Musuh yang selama ini telah menjerat diriku dalam kehidupan yang kelam seperti
ini. Dan aku tak butuh tuhan!
Karena Tuhan telah menciptakan banyak perempuan berhati iblis dalam
kehidupanku selama ini, dan juga semua penderitaan hidup yang kurasakan. Dari
seorang perempuan yang seharusnya menyusui diriku, dia melemparkan aku kedalam
kehidupan tanpa mengenalkan apa itu kasih sayang selain hujatan dan cacian. Tak
lupa, pukulan keras yang, entah sudah berapa ratus kali menghantam batok
kepalaku. Hingga berbekas disana sini. Dengan tangannya, dan dengan tangannya
yang menggenggam batang sapu, gayung, gelas atau asbak. Meninggalkan aku
terluka dan tersakiti. Dan aku harus bangkit dari semua luka itu sendiri. Tanpa
pernah aku meminta pertolongan tuhan. Karena tuhanlah yang mengirim mereka
dalam kehidupanku selama ini.
Bara perlahan-lahan mulai menghabiskan batang rokokku. Namun abunya tak
juga jatuh. Aku masih menengadah dalam harapan menemukan setan. Setan itu
musuhku. Dan tuhan bukan musuhku. Tuhan hanya mengirimkan kesialan-kesialan
dalam kehidupanku tanpa mau menghasut diriku untuk terjerumus dalam kelam
hidup. Tapi setan yang menghasut aku dan semua perempuan-perempuan iblis itu
agar menyakiti diriku berkali-kali.
Akh! Setanpun berjiwa pengecut ternyata. Dia sama sekali tak menampakan
wujudnya sampai saat ini. Aku memincingkan mataku sesekali berharap setan itu
muncul ketika mereka berfikir aku telah tertidur. Namun tetap saja. Jadi aku
pikir setan adalah mahluk pengecut yang selalu memprovokasi kehidupan manusia.

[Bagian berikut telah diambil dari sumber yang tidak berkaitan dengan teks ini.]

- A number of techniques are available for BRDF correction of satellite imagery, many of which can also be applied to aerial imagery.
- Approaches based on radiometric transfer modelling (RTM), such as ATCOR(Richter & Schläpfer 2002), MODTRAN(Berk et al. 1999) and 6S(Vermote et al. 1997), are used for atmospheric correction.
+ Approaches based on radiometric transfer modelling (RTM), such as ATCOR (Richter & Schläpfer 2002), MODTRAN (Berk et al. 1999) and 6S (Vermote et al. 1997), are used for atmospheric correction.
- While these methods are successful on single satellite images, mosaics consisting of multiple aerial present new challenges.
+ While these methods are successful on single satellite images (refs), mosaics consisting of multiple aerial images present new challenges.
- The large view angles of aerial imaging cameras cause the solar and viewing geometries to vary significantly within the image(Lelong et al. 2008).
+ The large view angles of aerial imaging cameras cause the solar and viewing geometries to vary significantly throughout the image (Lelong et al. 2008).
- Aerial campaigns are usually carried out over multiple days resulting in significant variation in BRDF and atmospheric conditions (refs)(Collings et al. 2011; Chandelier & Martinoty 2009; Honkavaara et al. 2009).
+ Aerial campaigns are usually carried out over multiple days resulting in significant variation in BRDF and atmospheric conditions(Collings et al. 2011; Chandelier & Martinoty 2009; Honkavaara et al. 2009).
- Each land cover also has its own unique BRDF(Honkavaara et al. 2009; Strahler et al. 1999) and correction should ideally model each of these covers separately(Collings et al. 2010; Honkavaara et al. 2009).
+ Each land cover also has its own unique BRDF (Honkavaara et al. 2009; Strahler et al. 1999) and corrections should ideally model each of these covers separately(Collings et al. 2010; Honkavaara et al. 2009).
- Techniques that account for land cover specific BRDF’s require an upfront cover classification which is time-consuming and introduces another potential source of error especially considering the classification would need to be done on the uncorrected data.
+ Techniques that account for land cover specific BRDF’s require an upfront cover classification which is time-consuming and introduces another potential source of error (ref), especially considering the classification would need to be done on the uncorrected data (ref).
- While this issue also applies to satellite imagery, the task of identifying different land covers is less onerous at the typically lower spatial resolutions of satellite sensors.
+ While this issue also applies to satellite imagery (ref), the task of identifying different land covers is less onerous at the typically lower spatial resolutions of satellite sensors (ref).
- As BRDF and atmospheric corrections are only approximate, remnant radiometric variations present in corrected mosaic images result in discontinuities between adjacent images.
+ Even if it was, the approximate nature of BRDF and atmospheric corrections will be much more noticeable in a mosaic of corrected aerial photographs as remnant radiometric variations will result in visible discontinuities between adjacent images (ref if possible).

Dan bersembunyi dalam tubuh manusia-manusia yang bengis. Yang berbuat tanpa
mengenal belas kasih.
Akhirnya aku mulai bosan dan merasa menang. Rokok aku matikan. Lalu aku
berdiri dengan bersusah payah, menyandarkan tubuhku pada tembok. Setelah kurasa
kuat, aku melangkah mendekati cermin yang terpajang disisi tembok kamarku yang
lain. Dengan gontai, tak perduli pecahan beling dari gelas minuman itu
melukai kakiku. Darah. Ah, aku telah terbiasa terluka. Jadi bagiku, luka dan darah yang ada
tak berarti sama sekali. Biarkan darah itu bercampur dengan hitam ampas kopi
yang mengotori lantai kamarku. Biar menjadi hitam dan merah. Seperti hidupku
dan luka yang kumiliki.
Didepan cermin aku hembusankan nafasku kuat-kuat sehingga bayang wajaku pun
hilang tertutup kabut. Ah, andai saja semudah itu aku menghilangkan wujud
diriku dalam kehidupan. Betapa mengasikan semua itu. Lalu besar dalam kehidupan
yang tak jelas seperti saat ini.Aku tidak akan mengakhiri hidupku layaknya pengecut. Itu sebab malam ini
aku memutuskan untuk menemukan wujud setan, musuh utamaku. Paling tidak, saat
ajalku tiba, aku merasa puas karena telah mengetahui seperti apa wujud musuhku
itu.
Musuhku bukan setan seperti yang ada dalam legenda dan cerita kebanyakan
orang. Dia bukan Kuntilanak, Sundel Bolong, Genderuwo, Tuyul, Pocong atau
apalah itu. Mereka-mereka itu bukanlah setan yang aku cari. Seandainya mereka ada.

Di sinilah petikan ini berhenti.